Mi pecho enardece cuando no la puedo alcanzar, cuando cada vez la siento más lejos, cuando su rostro se torna más borroso ante mi visión.

Hasta que escucho el estruendo.

—¡Alex! ¡No!

Aumento mi celeridad y topo el suelo cubriéndome. Me adelanto hacia ella y la rodeo con las alas níveas abrazándola, asiéndome de la idea de que pueda vivir, de que sus párpados se abran otra vez, de que las heridas repartidas en ella podrán curarse.

Ella debe vivir. Mi luciérnaga no puede apagarse.

La remuevo en busca de indicios de aliento, busco su pulso, toco su piel helada y, de alguna manera, ese frío gélido me abrasa a mí también con la incertidumbre, el miedo y el anhelo de que ella esté bien.

Pero sólo son vagos deseos que no superan más que la ficción.

… En esta noche invernal de diciembre, Alex fallece entre mis brazos.

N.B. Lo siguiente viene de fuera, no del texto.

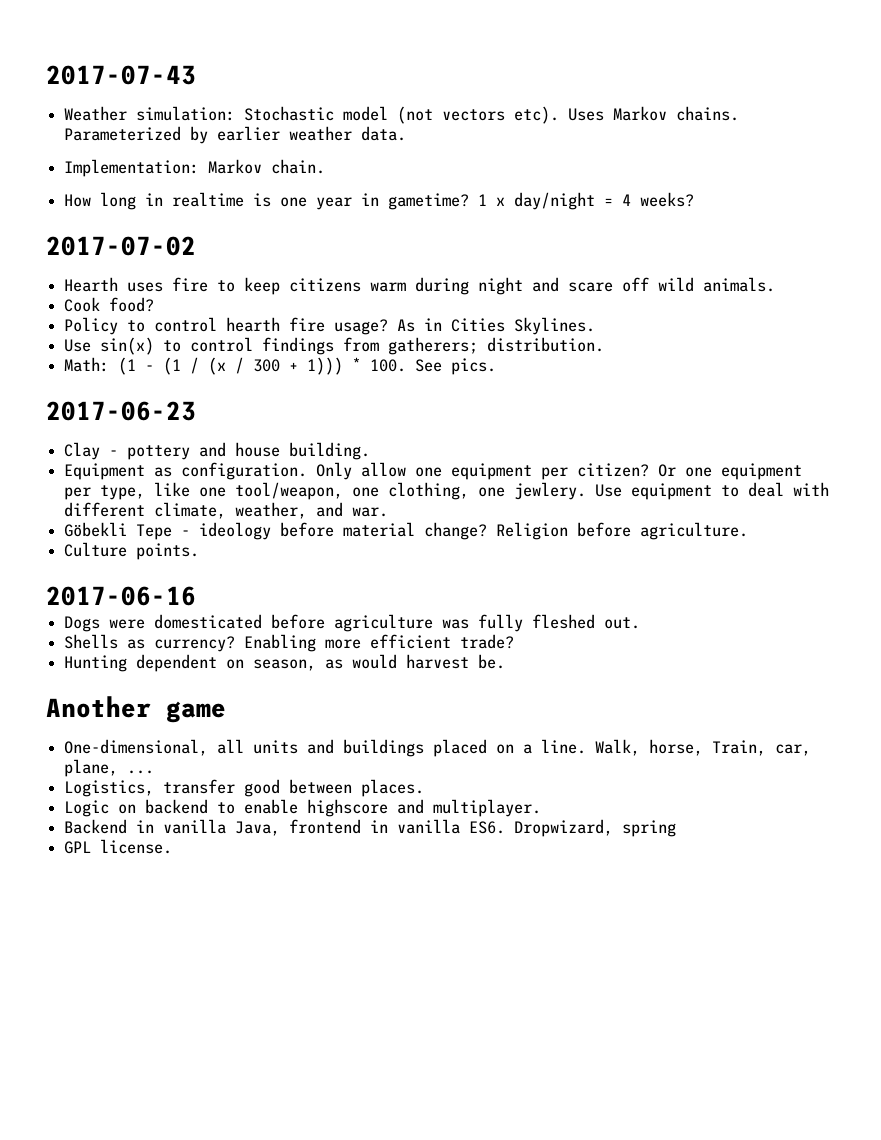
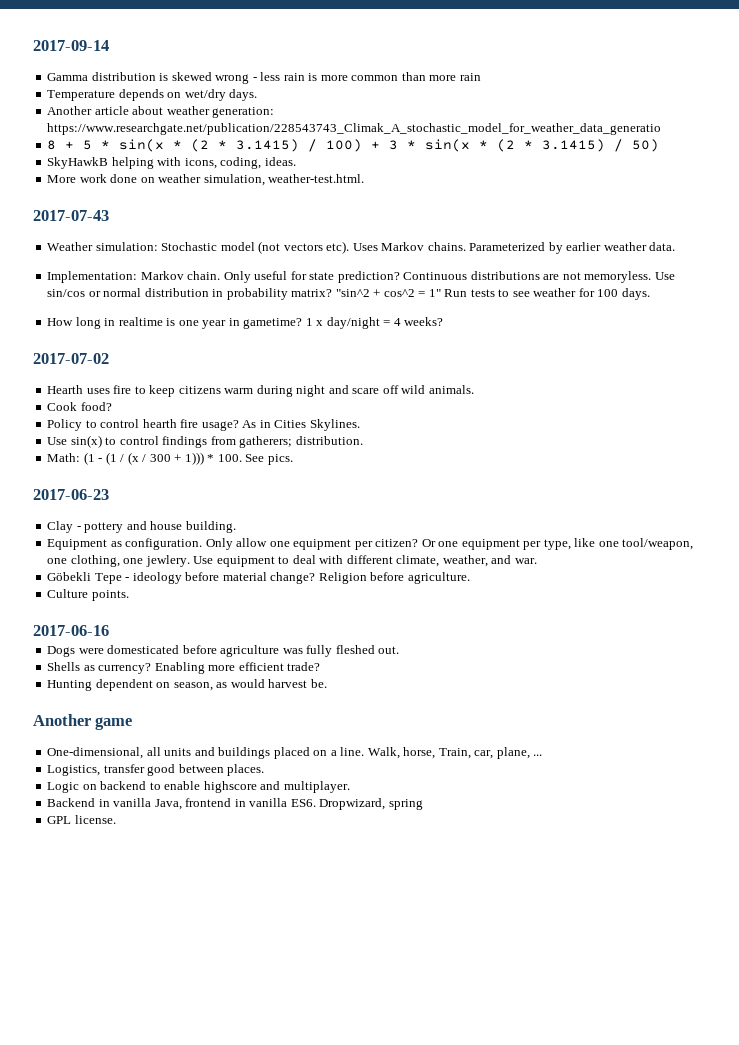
+ 2017-09-14
+ Gamma distribution is skewed wrong - less rain is more common than more rain
+ Temperature depends on wet/dry days.
+ Another article about weather generation: https://www.researchgate.net/publication/228543743_Climak_A_stochastic_model_for_weather_data_generatio
+ 8 + 5 * sin(x * (2 * 3.1415) / 100) + 3 * sin(x * (2 * 3.1415) / 50)
+ SkyHawkB helping with icons, coding, ideas.
+ More work done on weather simulation, weather-test.html.
+ Only useful for state prediction? Continuous distributions are not memoryless. Use sin/cos or normal distribution in probability matrix? "sin^2 + cos^2 = 1" Run tests to see weather for 100 days.

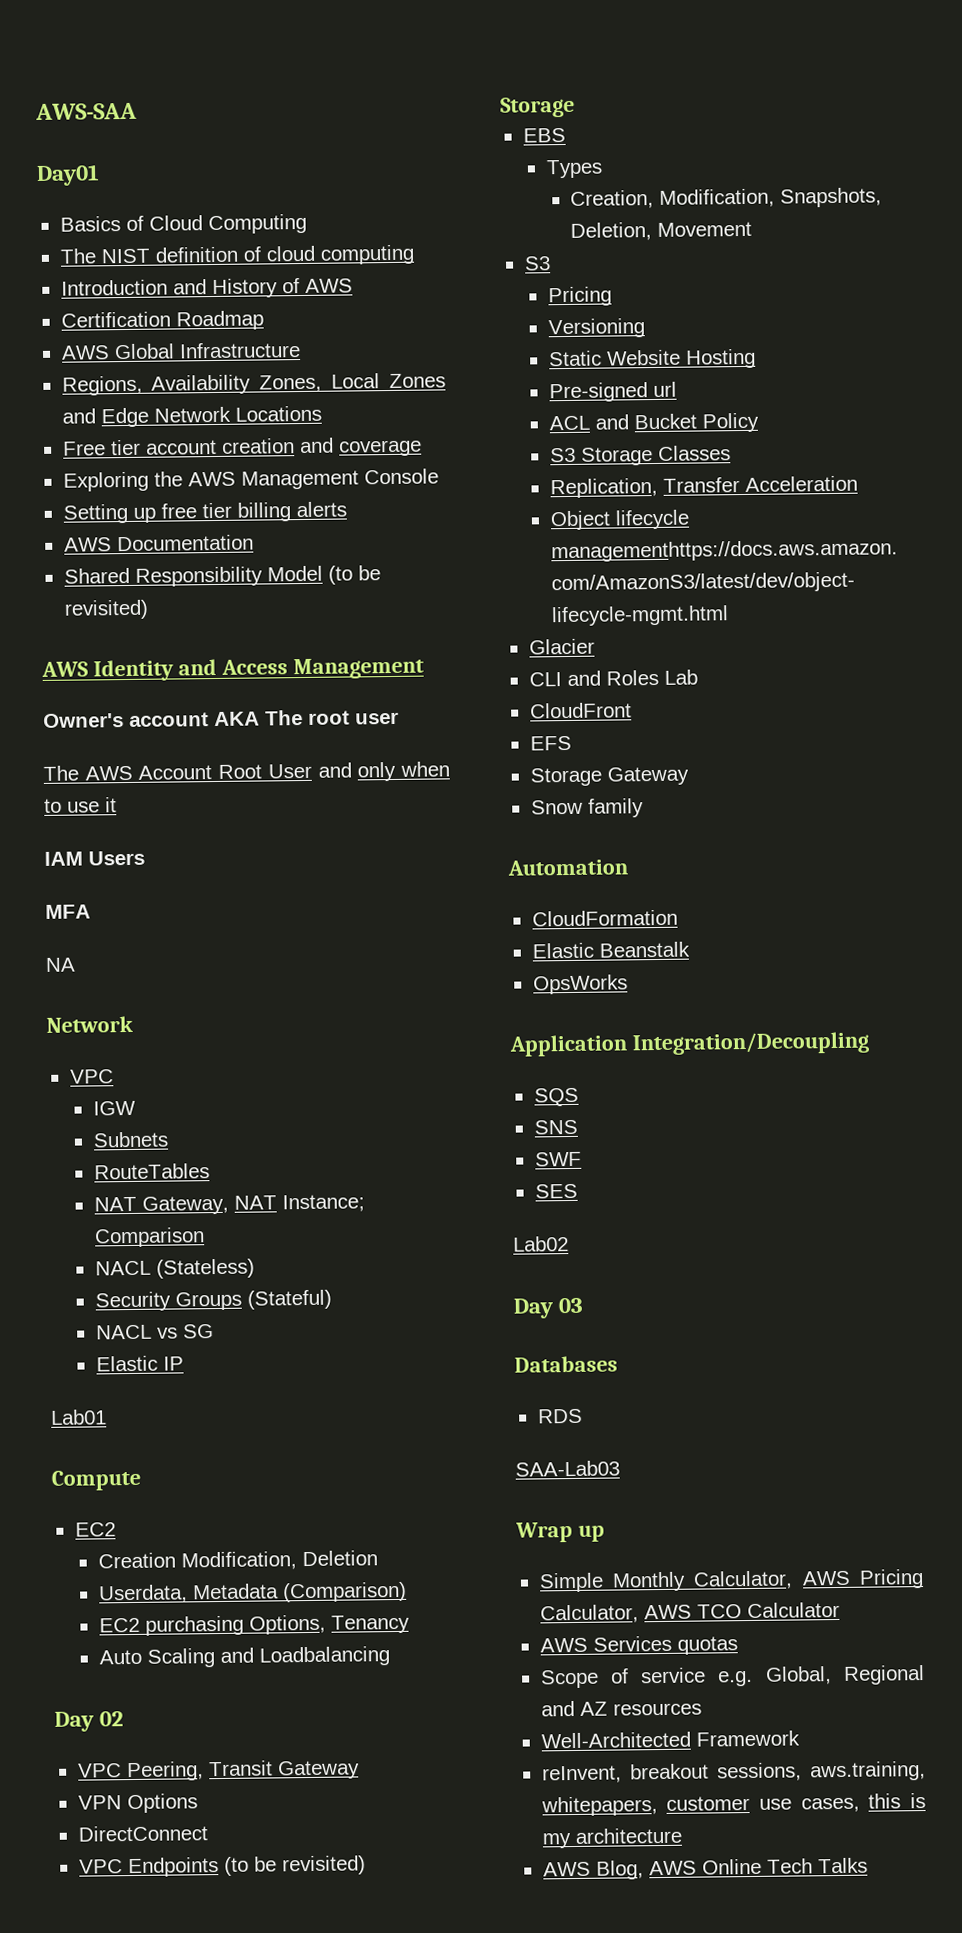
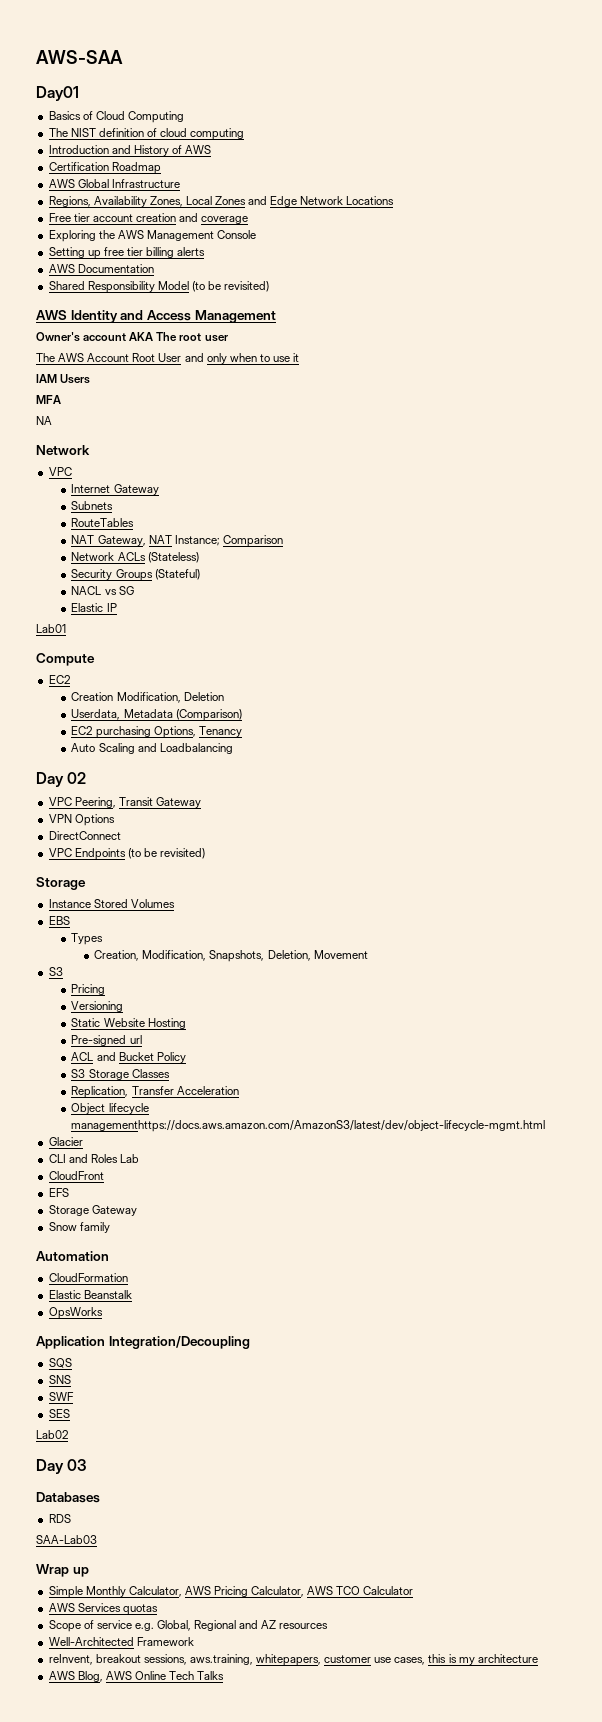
- IGW
+ Internet Gateway
- NACL (Stateless)
+ Network ACLs (Stateless)
+ Instance Stored Volumes

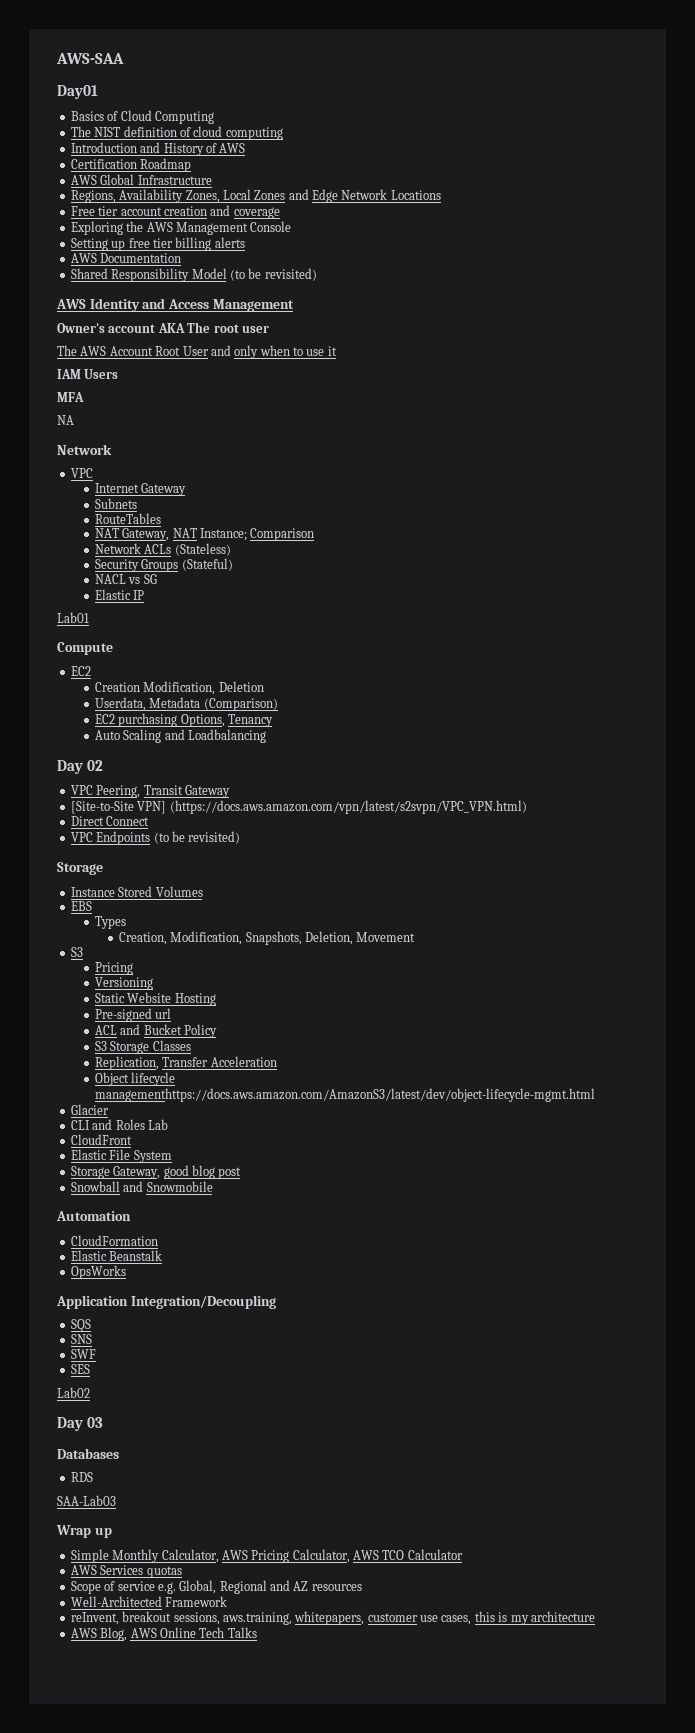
- VPN Options
- DirectConnect
+ [Site-to-Site VPN] (https://docs.aws.amazon.com/vpn/latest/s2svpn/VPC_VPN.html)
+ Direct Connect
- EFS
- Storage Gateway
- Snow family
+ Elastic File System
+ Storage Gateway, good blog post
+ Snowball and Snowmobile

—No... pequeña, no… —me anclo a ella al soltar sollozos. No hay latidos, no hay sincronización en nuestras palpitaciones, no hay vestigio de anhelo en mí. Todo se ha ido con ella—. No te apagues, luci, por favor... vuelve a brillar.

Los pasos rápidos a mis espaldas me hacen percatarme de que los chicos se hallan allí. Con rastros de nieve y copos que caen sobre su rostro, Alex ha dejado de respirar, y yo también.